The funds allowed them to travel to STRI’s Bocas Del Toro Research Station and spend a month investigating white band disease, blamed for the death of up to 95 percent of the reefbuilding Elkhorn and Staghorn coral in the Caribbean. The extra funds allowed them to take samples to Northeastern and run next-generation sequencing on bacteria.

“The crowdsourcing was a fun way to talk to people about the research in a way that makes them understand,” said Aronson, a research technician. “It was great to share that over social media.”

Scientists noticed white band was killing coral in the late 1970s. Research by Steven Vollmer, a former STRI postdoc and the advisor on this project, has shown that white band is caused by a bacterial infection but the identity of the bacteria causing the infection is a mystery.
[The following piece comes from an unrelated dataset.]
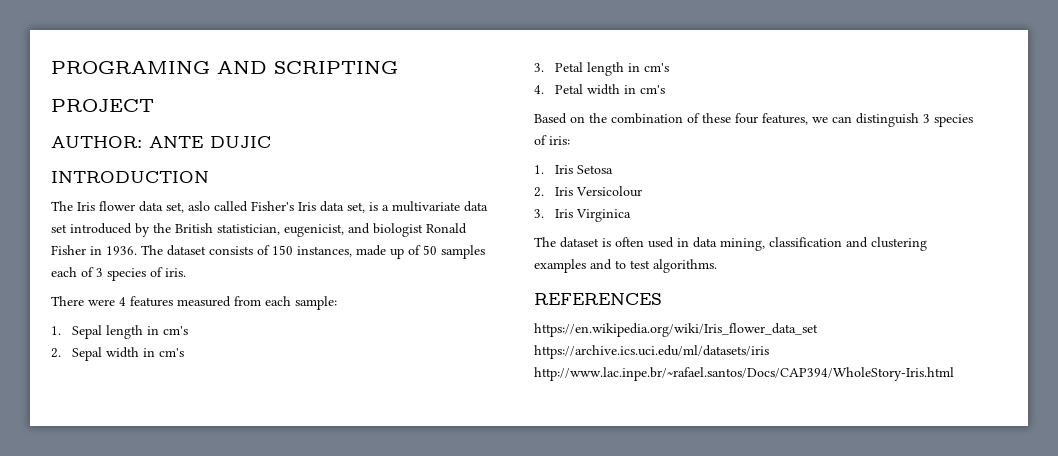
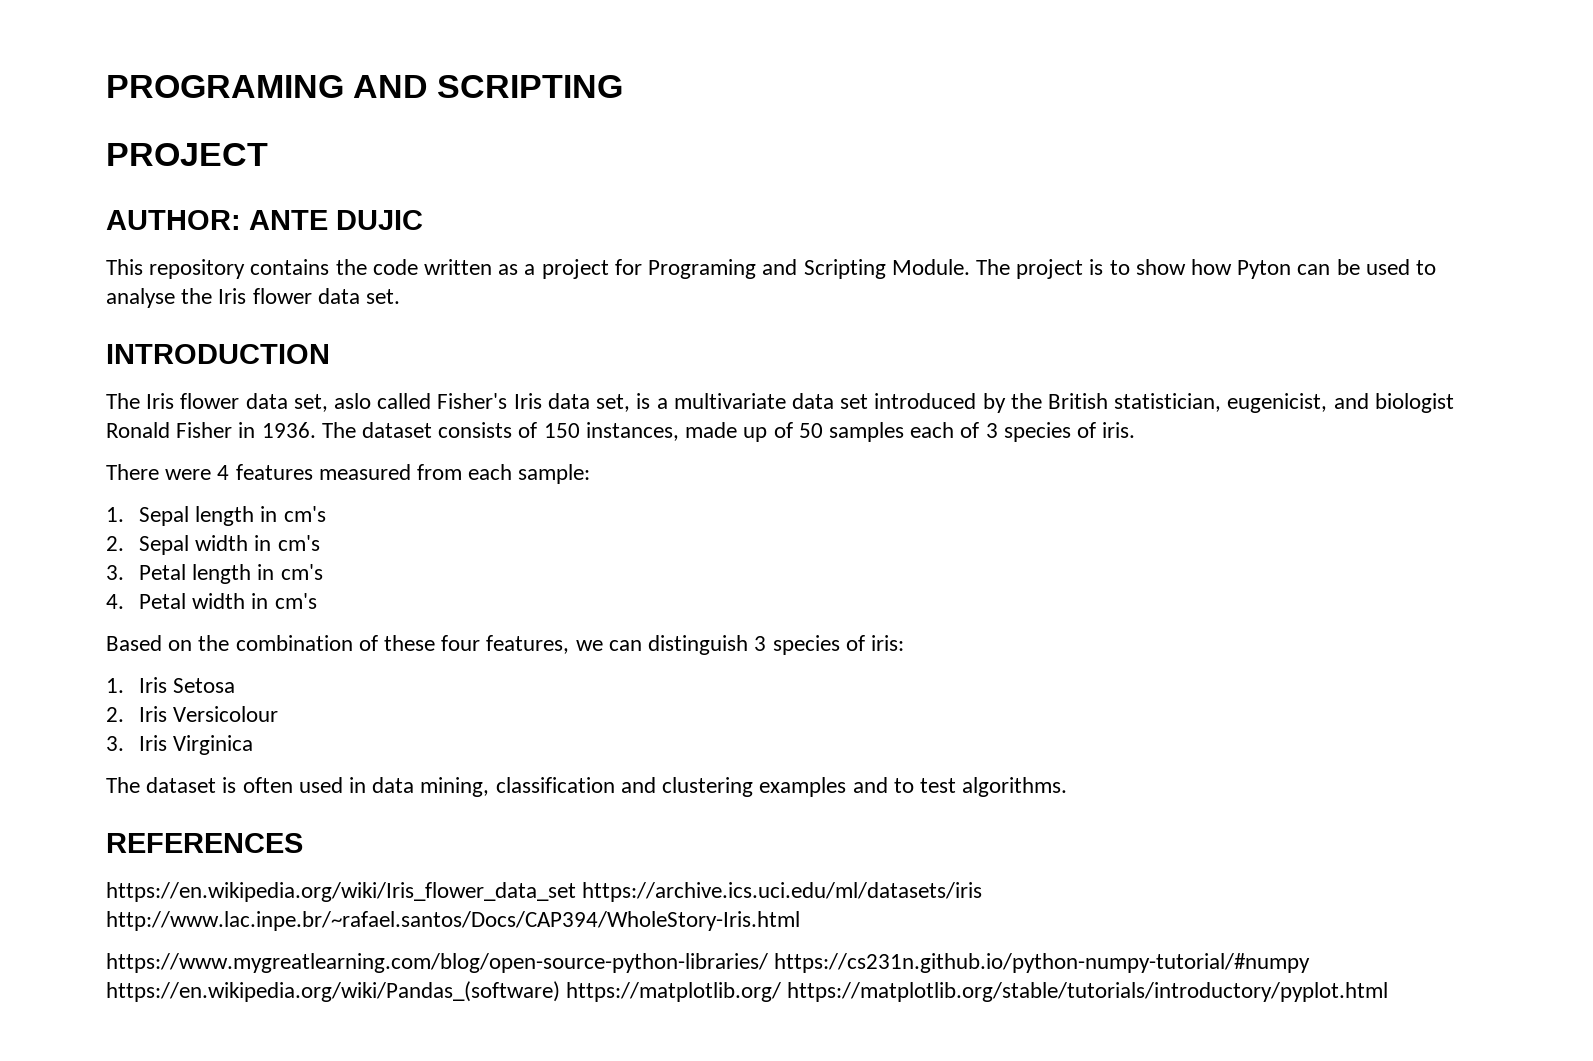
+ This repository contains the code written as a project for Programing and Scripting Module. The project is to show how Pyton can be used to analyse the Iris flower data set.
+ https://www.mygreatlearning.com/blog/open-source-python-libraries/ https://cs231n.github.io/python-numpy-tutorial/#numpy https://en.wikipedia.org/wiki/Pandas_(software) https://matplotlib.org/ https://matplotlib.org/stable/tutorials/introductory/pyplot.html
Gignoux-Wolfson and Aronson aim to identify it in hopes of developing methods to control the disease.

“There are a lot of coral diseases and they’re not very well understood,” said Gignoux-Wolfsohn, a Ph.D. candidate. “But we know coral has a lot of bacteria, some of which are probably beneficial. We want to understand what happens when a coral shifts from a healthy bacterial community to a diseased bacterial community.”